Walking through the narrow streets of Amalfi, navigating its passageways and staircases, is a journey through time. Especially in the quiet moments, you can almost hear that these old stones speak stories. These are the stories of countless people—yes including you—who have followed these same steps. Located in the historic Arsenale di Amalfi, the newly redesigned Museo della Bussola e del Ducato Marinaro is the place to experience Amalfi’s rich past. Opened at the end of July, a visit to the Museum of the Compass and Maritime Duchy offers you the chance to step back in time to the glorious days of the medieval Republic of Amalfi.
“And then there is Amalfi, the most prosperous city of Longobardia, the most noble for its origins, the most illustrious for its conditions, the richest and most opulent. The territory of Amalfi borders that of Naples, which is a beautiful city, but less important than Amalfi.”Ibn Havqal, Arab traveler and geographer, c. 977.
Dating back to 1042, the Arsenale di Amalfi is the only remaining medieval naval shipyard still open to visit in the west. Even more incredible, the majority of the structure, with its two long cross vaulted naves, is largely original. It was here that trade and war ships were built for Amalfi, which was the earliest and one of the most important sea republics in Italy. Just imagine what these stones have seen!
While the setting is one of the most historic spots in Amalfi, the Museo della Bussola e del Ducato Marinaro takes a modern and interactive approach. The overall effect, as explained by architect Vincenzo De Luce, was to create an engaging museum experience while preserving the structure of the Arsenale as an object itself. Lighting and creative displays were designed to exalt the architectural qualities of the space while narration on the walls was kept to a minimum. Instead, you’ll find carefully designed information panels and a touch screen where you can explore the history of Amalfi.
Stepping inside the museum, your eye is drawn down the first long nave of the Arsenale to the colorful historic galleon Vittoria, which has been beautifully restored. This 36-foot long wooden boat was used by the Amalfi team during the Regata Storica delle Antiche Repubbliche Marinare until new boats were made with more modern materials. Weighing in at 800 kilograms, it has pride of place in the museum and is named Vittoria (Victory) since it was the boat used by the Amalfi team for its very first Regata win.

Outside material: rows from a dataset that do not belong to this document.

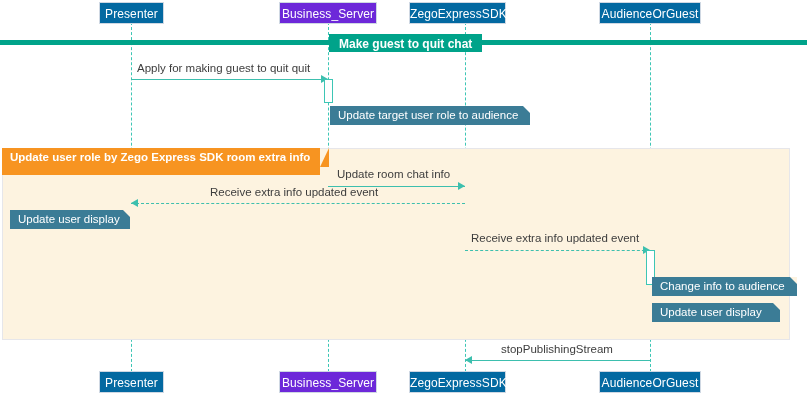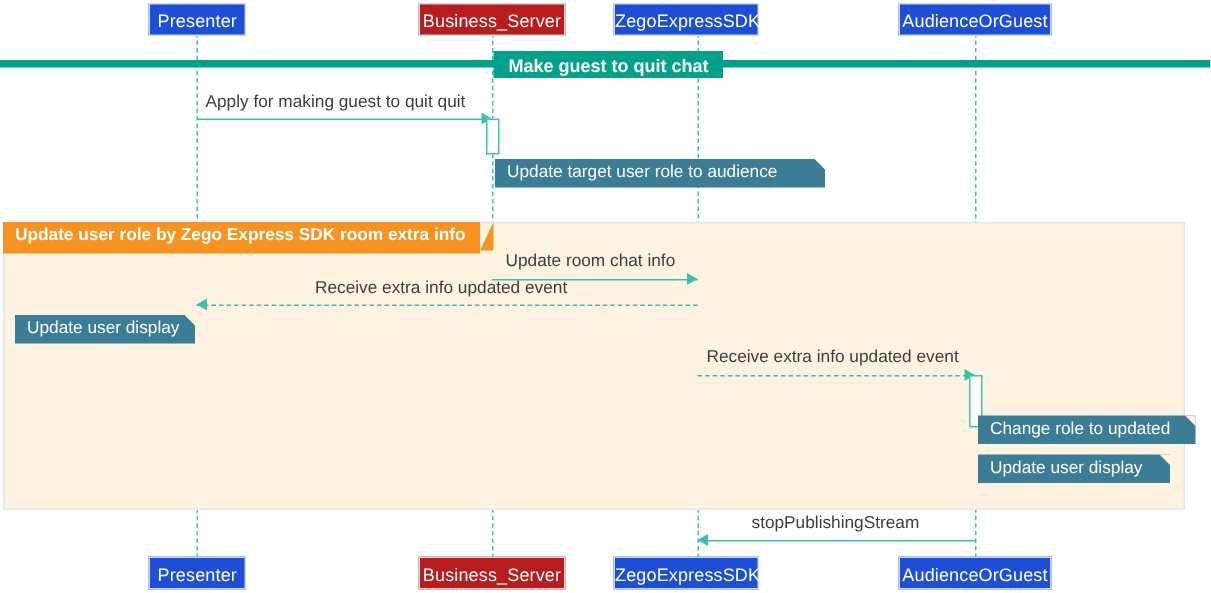--- a/index.html
+++ b/index.html
@@ -19,42 +19,42 @@
     line-height:22px;
     box-sizing:border-box;
     text-align:center;
     color:#ffffff;
     font-size:12px;
     white-space:nowrap;
     border:1px solid #d6dbe8;
     letter-spacing:0.1px;
     z-index:40;
   }
-  .p-teal{background:#1d4ed8;border-color:#cfd8e3;}
-  .p-purple{background:#b91c1c;border-color:#cfd8e3;}
+  .p-teal{background:#0369a1;border-color:#cfd8e3;}
+  .p-purple{background:#6d28d9;border-color:#cfd8e3;}
 
   
   .lifeline{
     position:absolute;
     width:0;
     border-left:1px dashed #3dc6b5;
     z-index:5;
   }
 
   
   .group-frame{
     position:absolute;
     background:#fdf3e0;
     border:1px solid #e6e6ea;
     box-sizing:border-box;
     z-index:10;
   }
   .group-tab{
     position:absolute;
-    height:21px;
+    height:27px;
     line-height:19px;
     background:#f79421;
     color:#ffffff;
     font-size:11.5px;
     font-weight:bold;
     padding:0 10px 0 8px;
     box-sizing:border-box;
     white-space:nowrap;
     z-index:22;
   }
@@ -173,40 +173,40 @@
   <div class="participant p-teal" style="left:599px;top:2px;width:102px;">AudienceOrGuest</div>
 
   <div class="divider" style="left:0px;top:40px;width:807px;height:5px;"></div>
   <div class="divider-title" style="left:329px;top:34px;">Make guest to quit chat</div>
 
   <div class="msg-label" style="left:137px;top:62px;">Apply for making guest to quit quit</div>
   <div class="msg-line" style="left:131px;top:79px;width:197px;"></div>
   <div class="arrow-head arrow-right" style="left:321px;top:75px;"></div>
   <div class="activation" style="left:324px;top:79px;height:24px;"></div>
 
-  <div class="note" style="left:330px;top:106px;width:220px;">Update target user role to audience</div>
+  <div class="note" style="left:330px;top:106px;width:200px;">Update target user role to audience</div>
 
   <div class="group-tab" style="left:2px;top:148px;">Update user role by Zego Express SDK room extra info</div>
 
   <div class="msg-label" style="left:337px;top:168px;">Update room chat info</div>
   <div class="msg-line" style="left:328px;top:186px;width:137px;"></div>
   <div class="arrow-head arrow-right" style="left:458px;top:182px;"></div>
 
   <div class="msg-label" style="left:210px;top:186px;">Receive extra info updated event</div>
   <div class="msg-line dotted" style="left:131px;top:203px;width:334px;"></div>
   <div class="arrow-head arrow-left" style="left:131px;top:199px;"></div>
 
   <div class="note on-cream" style="left:10px;top:210px;width:120px;">Update user display</div>
 
   <div class="msg-label" style="left:471px;top:232px;">Receive extra info updated event</div>
   <div class="msg-line dotted" style="left:465px;top:250px;width:185px;"></div>
   <div class="arrow-head arrow-right" style="left:643px;top:246px;"></div>
   <div class="activation" style="left:646px;top:250px;height:35px;"></div>
 
-  <div class="note on-cream" style="left:652px;top:277px;width:145px;">Change role to updated</div>
+  <div class="note on-cream" style="left:652px;top:277px;width:145px;">Change info to audience</div>
 
   <div class="note on-cream" style="left:652px;top:303px;width:128px;">Update user display</div>
 
   <div class="msg-label" style="left:501px;top:343px;">stopPublishingStream</div>
   <div class="msg-line" style="left:465px;top:360px;width:185px;"></div>
   <div class="arrow-head arrow-left" style="left:465px;top:356px;"></div>
 
   <div class="participant p-teal" style="left:99px;top:371px;width:65px;">Presenter</div>
 
   <div class="participant p-purple" style="left:279px;top:371px;width:98px;">Business_Server</div>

But before taking a closer look at the galleon, start your visit in the right nave of the museum where four display cases—purposely designed to give the sense of boats coming and going—display archaeological finds that were recovered from the sea and locations along the Amalfi Coast. The cases and larger archaeological pieces on display are evocative reminders of the many travelers and traders navigating along this beautiful coastline since Roman times. Take a closer look and you’ll see containers and amphoras from Sicily, the orient and Arab locations, which provide physical representation of just how far and wide Amalfi’s connections spread in the Mediterranean.
Continuing through the museum, you’ll learn more about the golden age of Amalfi, from the 9th to the 12th centuries, when Amalfi’s ships criss-crossed the seas and this small but powerful city state created a lasting impact on navigation. You’ll see examples of Amalfi’s money, the tarì, which was accepted in all the main ports in the east and west. Then peer into the pages of the Tabula de Amalpha, the first maritime laws for sea navigation that were in use until the end of the 16th century in all of the Mediterranean. And, of course, there are compasses to be seen. Amalfi’s sailors were among the first to use—and more importantly perfect—the compass for sea navigation in the west.
Tucked away in the back of the museum, take time to stop and really look at the incredibly detailed 3D model of 13th-century Amalfi. This model is the result of years of work and a tremendous collaboration with Amalfi historian Giuseppe Gargano, architect Salvatore Esposito, the Centro di Cultura e Storia Amalfitana, and so many more local residents and sponsors. Stitching together maps, documents, and historic elements from the urban landscape of Amalfi, the model gives an accurate representation of the city with its protective walls and watchtowers, churches, and homes. What’s remarkable in so many ways is how much is the same – from the 13th century to today!
During the opening of the museum, Enza Cobalto, Amalfi’s council member for Culture and Cultural Heritage, Events and Traditions, described the museum as a representation of the city’s rich history – not just a museum to place objects, but a place with heart. Nowhere did I feel the importance of this museum for Amalfi more with this remarkable 3D model of the city. During the opening, a friend passed by while I was awkwardly peering in the case from behind. He encouraged me to come look on the front side for a better view, but I pointed and said, “Look there’s my house!” During the opening, the 3D model display case was surrounded with locals absolutely captivated by their city, their home.
Now it’s your turn to come and take a closer look! You’ll find the Arsenale di Amalfi and new Museo della Bussola e del Ducato Marinaro right in the heart of town just off of Piazza Flavio Gioia. Look for the the arched opening and step inside the darkened entrance to another time. The museum is free to visit and you’ll also find an Info Point located inside.